In fieri - La Pagina Bianca
Dove finisce la poesia non consumata,
il verso non trattenuto –irrespirato cielo– la parola non compresa, l’incauta scritta in gromme di cemento; cosa rimane della poesia derisa, scostata, della poesia invenduta e le sue dune, dello scurato pregio nelle vene di pennate, nelle lamine di retinervie, di tutta questa poesia offerta in pasto alla sostanza indocile, ad aride lagnanze. Ne resta il disunito lembo di acrostici slogati in incompite cale, la digrumata stele, la spocchia decadente nel cincischìo di epigoni, nei baci di fiele disseminati sulle pagine di polvere di Poeti Scapigliati.
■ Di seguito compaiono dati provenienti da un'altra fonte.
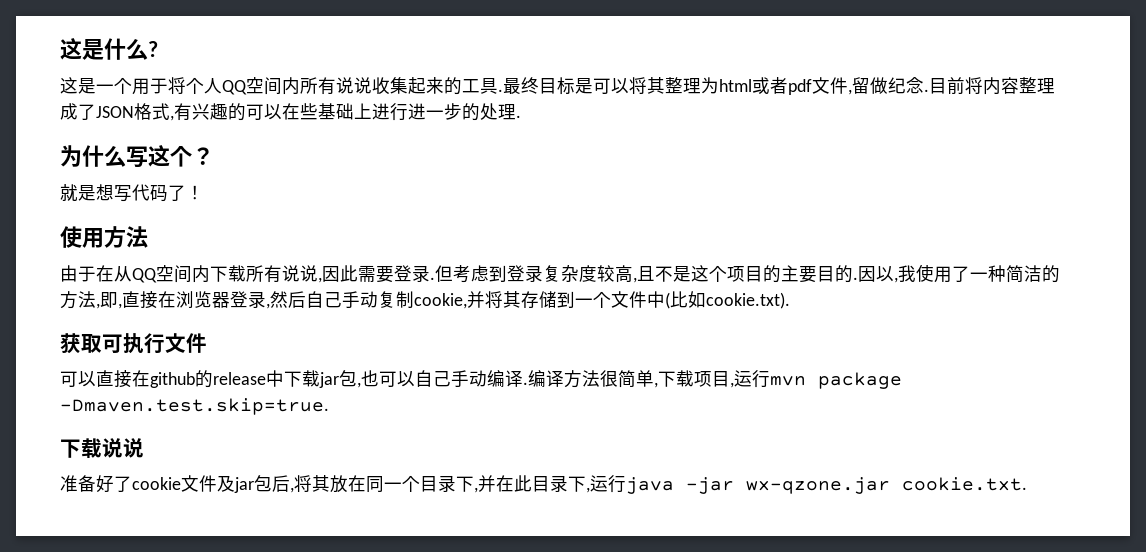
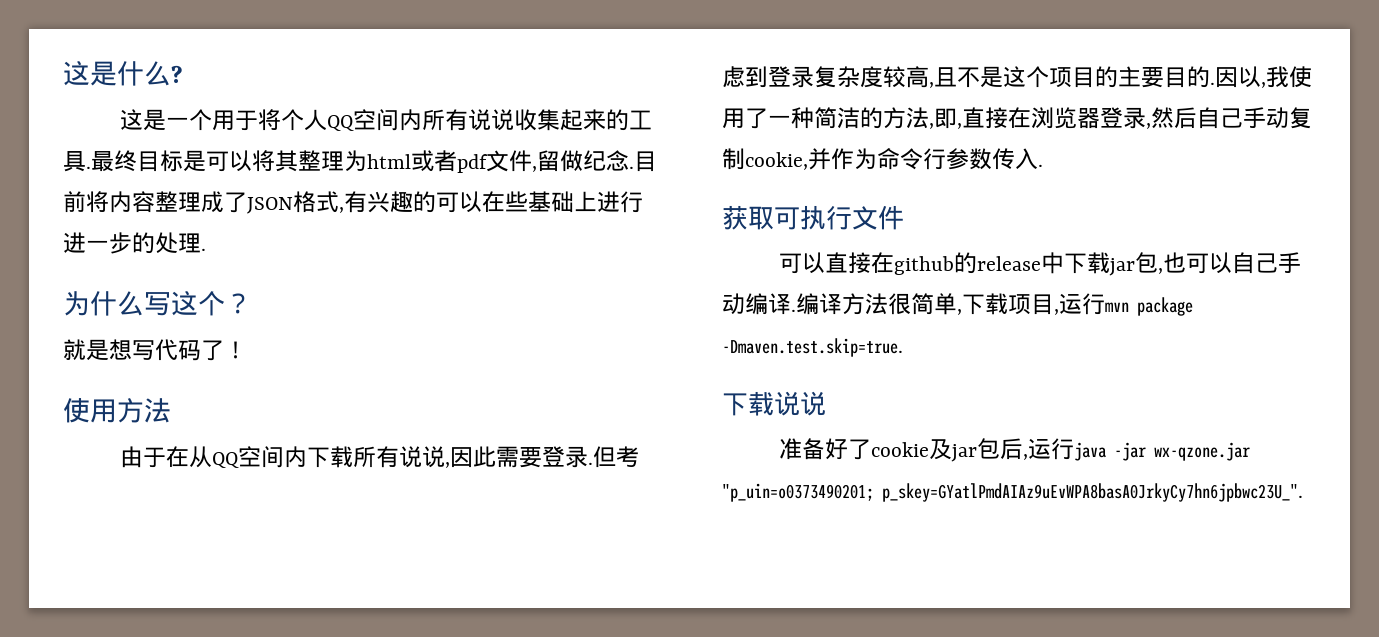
[485,291,790,309] 将其存储到一个文件中(比如cookie.txt). -> [831,148,1043,170] 作为命令行参数传入.
[181,475,217,492] 文件 -> (930, 449) none
[294,475,590,493] 将其放在同一个目录下,并在此目录下, -> (1029, 457) none
[902,477,1027,491] cookie.txt. -> [722,483,1303,502] "p_uin=o0373490201; p_skey=GYatlPmdAIAz9uEvWPA8basA0JrkyCy7hn6jpbwc23U_".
Come chiama il poeta il profumo e la sua rosa, il tedio di giunchi assolati nei lobi di rotonde, le fulve chele di una perduta stella? Inizia in rime sciolte il pamphlet sur la revanche, la luna non è lontana ora che si discosta la marea sizigiale dai ceppi atterrati, e la notte è una stanza di carta. Stornai nientificati equivoci di voci nel diacronico deflesso che s’annida fra i pronomi, ti dimenticai nei respiri di malmostose alghe, in bisillabe disciolte nella mano dello scriba; non fu chiarore di strade il verdito mento, il tizzo rosso della chiosa. La festuglia del Fosco disarma la grafia,
per poco s’intuiva la sottile allegoria,
si stranisce l’òmero nel colore delle gote, ricade sul davanzale il tempo e la sua storia. Cosa rimarrà del verseggiato campo,
del vùlture a perlustrare il giorno che rinasce alla poesia?